__Directions__
Check each line of the records below and collect those holding "width".

Saved entries
--------------------
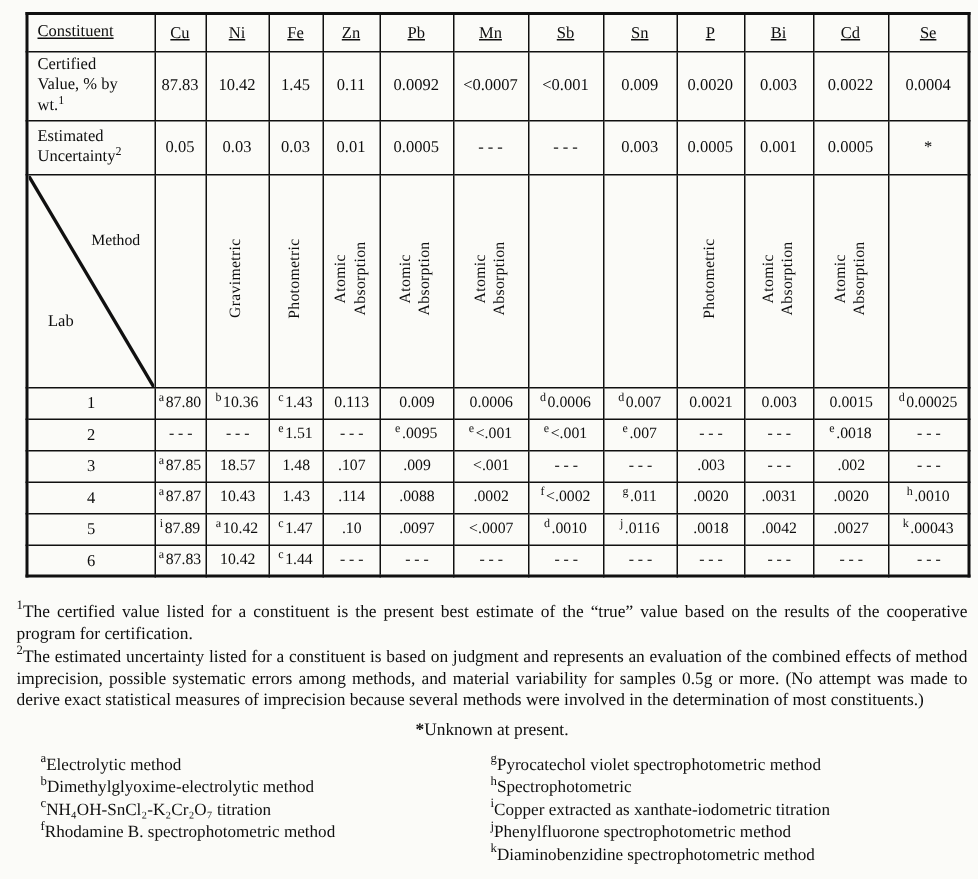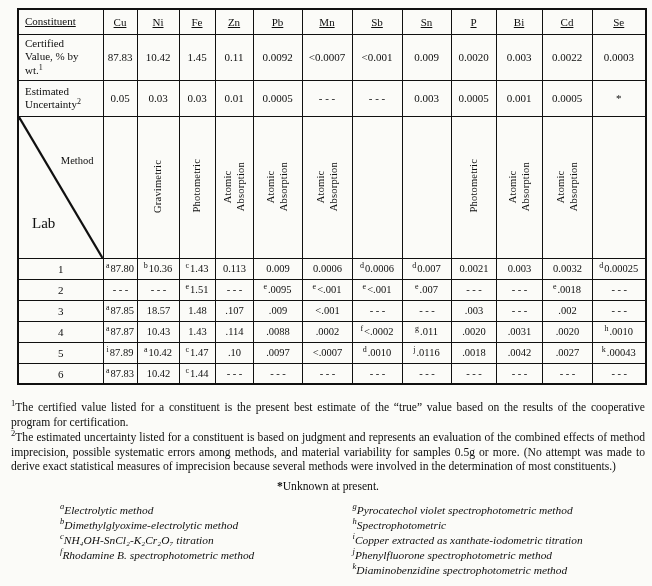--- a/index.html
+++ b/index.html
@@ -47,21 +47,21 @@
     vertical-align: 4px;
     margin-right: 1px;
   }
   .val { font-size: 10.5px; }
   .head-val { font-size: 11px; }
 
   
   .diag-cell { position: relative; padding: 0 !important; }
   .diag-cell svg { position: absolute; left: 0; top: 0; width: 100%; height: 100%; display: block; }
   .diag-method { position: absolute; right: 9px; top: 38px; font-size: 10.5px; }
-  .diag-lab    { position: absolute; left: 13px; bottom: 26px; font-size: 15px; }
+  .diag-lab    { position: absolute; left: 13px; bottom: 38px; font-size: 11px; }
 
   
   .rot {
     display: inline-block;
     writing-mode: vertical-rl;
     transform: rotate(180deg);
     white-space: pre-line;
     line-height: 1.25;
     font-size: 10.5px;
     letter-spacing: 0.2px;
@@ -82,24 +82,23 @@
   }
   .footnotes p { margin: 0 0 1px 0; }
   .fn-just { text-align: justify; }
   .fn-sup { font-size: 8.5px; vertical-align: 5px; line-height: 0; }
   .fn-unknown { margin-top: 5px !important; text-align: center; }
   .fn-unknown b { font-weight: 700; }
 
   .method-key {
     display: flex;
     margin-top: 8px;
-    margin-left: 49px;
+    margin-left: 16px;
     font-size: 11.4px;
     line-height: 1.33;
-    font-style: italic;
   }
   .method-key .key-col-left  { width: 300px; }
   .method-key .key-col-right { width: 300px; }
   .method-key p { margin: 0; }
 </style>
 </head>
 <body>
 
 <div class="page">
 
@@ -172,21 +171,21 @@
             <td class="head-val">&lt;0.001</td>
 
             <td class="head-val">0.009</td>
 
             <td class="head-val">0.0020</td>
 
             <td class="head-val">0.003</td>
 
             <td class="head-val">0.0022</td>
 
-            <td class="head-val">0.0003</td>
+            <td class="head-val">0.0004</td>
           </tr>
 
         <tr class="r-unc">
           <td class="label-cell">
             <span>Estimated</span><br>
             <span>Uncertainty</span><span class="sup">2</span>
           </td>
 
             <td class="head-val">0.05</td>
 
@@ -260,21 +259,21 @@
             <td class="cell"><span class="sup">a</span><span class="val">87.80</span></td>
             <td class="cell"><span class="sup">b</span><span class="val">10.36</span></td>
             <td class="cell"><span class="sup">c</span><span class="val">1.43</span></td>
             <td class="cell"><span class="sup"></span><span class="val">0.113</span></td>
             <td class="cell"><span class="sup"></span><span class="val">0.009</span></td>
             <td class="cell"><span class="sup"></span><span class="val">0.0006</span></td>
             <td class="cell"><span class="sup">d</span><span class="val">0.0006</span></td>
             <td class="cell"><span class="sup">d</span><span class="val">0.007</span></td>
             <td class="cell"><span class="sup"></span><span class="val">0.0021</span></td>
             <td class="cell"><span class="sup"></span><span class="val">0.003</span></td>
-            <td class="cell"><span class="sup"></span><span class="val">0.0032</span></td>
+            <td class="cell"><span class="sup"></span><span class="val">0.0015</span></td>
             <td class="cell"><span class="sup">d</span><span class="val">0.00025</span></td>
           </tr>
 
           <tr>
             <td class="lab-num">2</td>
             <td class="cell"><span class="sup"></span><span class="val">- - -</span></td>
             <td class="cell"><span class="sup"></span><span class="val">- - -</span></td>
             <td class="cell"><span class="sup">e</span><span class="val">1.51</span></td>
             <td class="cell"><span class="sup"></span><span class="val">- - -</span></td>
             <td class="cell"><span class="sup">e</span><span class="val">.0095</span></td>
--------------------
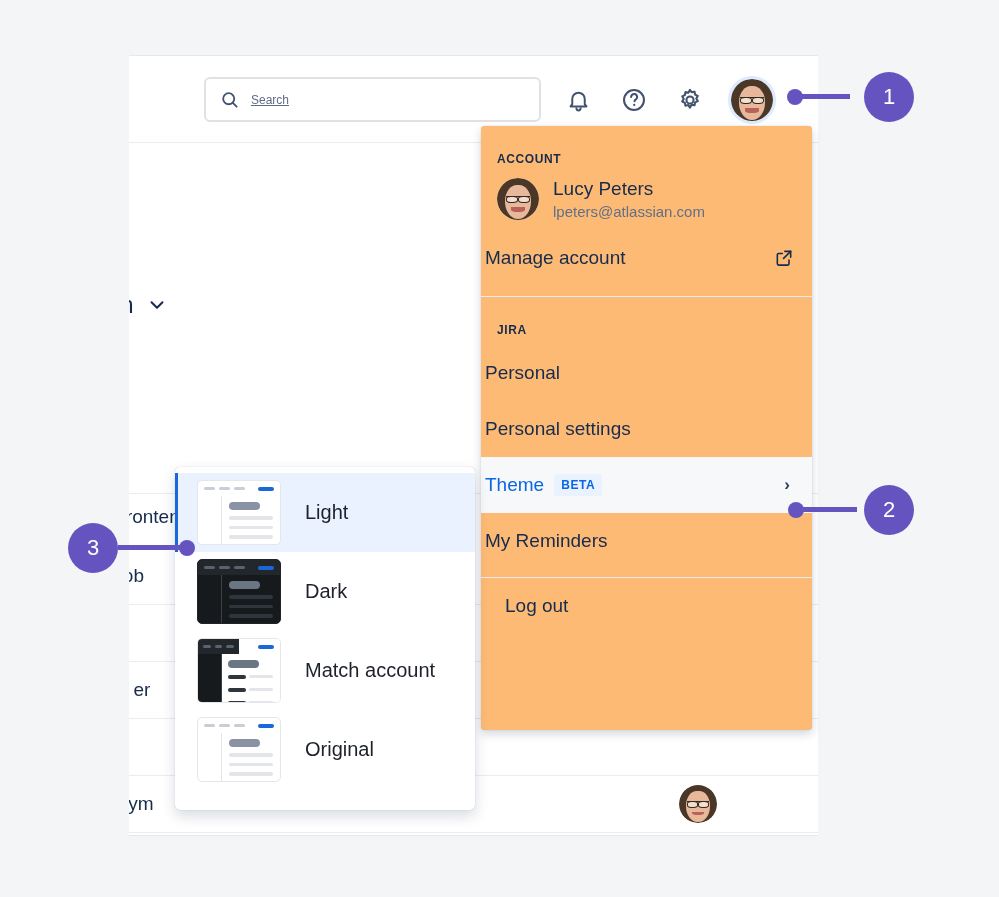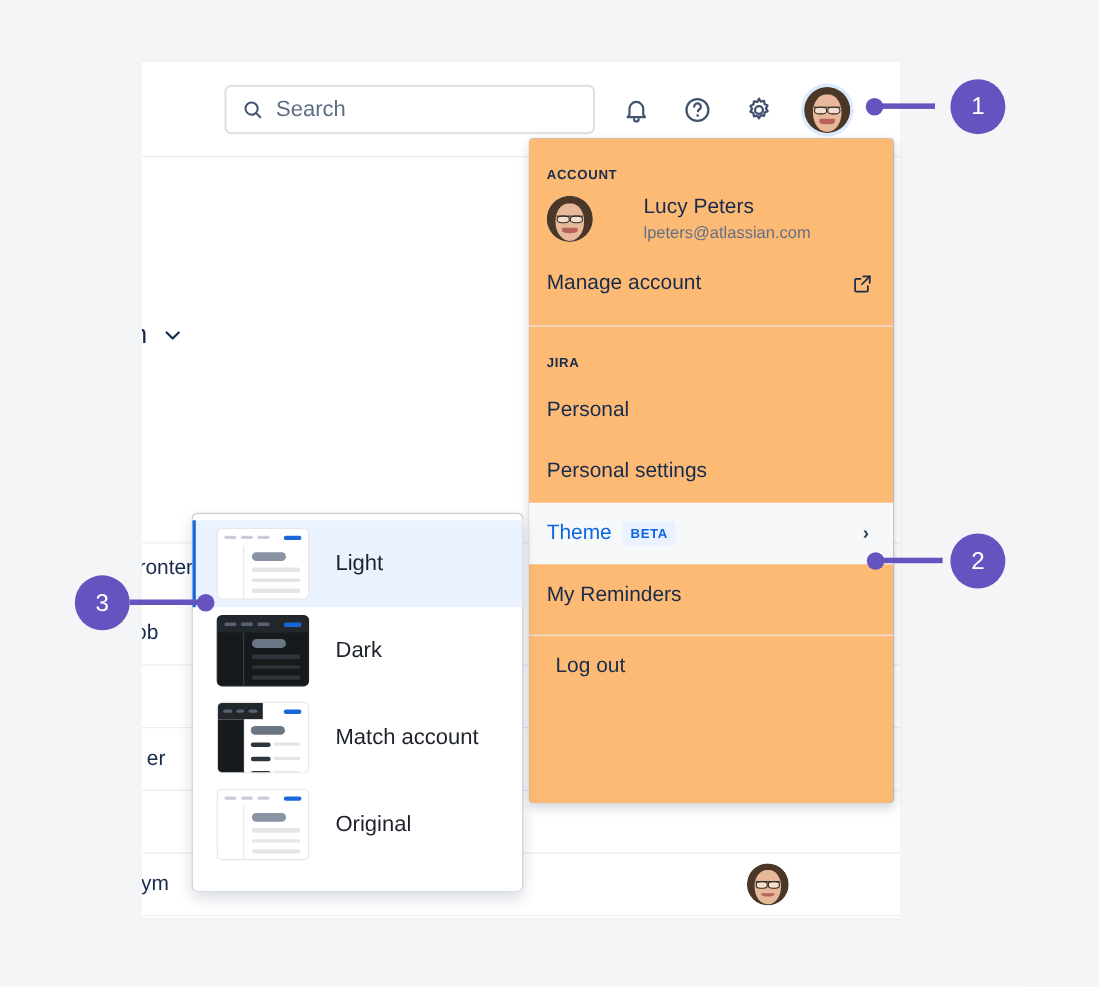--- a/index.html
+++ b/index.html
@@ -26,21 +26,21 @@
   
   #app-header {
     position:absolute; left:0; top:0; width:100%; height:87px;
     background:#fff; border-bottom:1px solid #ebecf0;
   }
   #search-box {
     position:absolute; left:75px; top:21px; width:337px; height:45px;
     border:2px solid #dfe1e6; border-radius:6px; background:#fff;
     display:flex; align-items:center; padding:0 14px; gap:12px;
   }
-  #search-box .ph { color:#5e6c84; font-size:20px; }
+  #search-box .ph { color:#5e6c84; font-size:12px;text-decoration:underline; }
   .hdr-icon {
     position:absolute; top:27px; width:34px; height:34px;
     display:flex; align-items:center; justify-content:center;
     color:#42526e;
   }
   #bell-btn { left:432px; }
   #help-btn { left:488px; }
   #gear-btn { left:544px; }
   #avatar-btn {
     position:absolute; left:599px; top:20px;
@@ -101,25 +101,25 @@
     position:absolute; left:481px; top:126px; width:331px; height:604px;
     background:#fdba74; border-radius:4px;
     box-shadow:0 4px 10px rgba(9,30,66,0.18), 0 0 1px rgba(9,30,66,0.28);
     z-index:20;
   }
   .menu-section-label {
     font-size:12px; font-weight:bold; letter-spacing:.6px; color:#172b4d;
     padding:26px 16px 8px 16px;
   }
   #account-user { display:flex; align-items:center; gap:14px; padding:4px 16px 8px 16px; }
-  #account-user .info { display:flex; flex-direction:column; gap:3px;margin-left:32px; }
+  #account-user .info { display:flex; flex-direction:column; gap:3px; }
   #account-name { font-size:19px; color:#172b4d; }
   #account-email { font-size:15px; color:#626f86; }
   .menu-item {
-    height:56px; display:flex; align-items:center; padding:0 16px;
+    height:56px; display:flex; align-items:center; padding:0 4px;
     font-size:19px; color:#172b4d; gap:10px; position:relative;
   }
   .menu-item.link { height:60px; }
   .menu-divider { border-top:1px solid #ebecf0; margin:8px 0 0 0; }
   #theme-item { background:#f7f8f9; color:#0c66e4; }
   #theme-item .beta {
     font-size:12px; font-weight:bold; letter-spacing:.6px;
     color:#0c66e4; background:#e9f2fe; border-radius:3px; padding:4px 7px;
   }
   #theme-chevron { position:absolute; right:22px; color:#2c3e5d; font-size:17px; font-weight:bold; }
--------------------
__Response area__
   .diag-cell svg { position: absolute; left: 0; top: 0; width: 100%; height: 100%; display: block; }
   .method-key .key-col-left  { width: 300px; }
   .method-key .key-col-right { width: 300px; }
     position:absolute; left:0; top:0; width:100%; height:87px;
     position:absolute; left:75px; top:21px; width:337px; height:45px;
     position:absolute; top:27px; width:34px; height:34px;
     position:absolute; left:481px; top:126px; width:331px; height:604px;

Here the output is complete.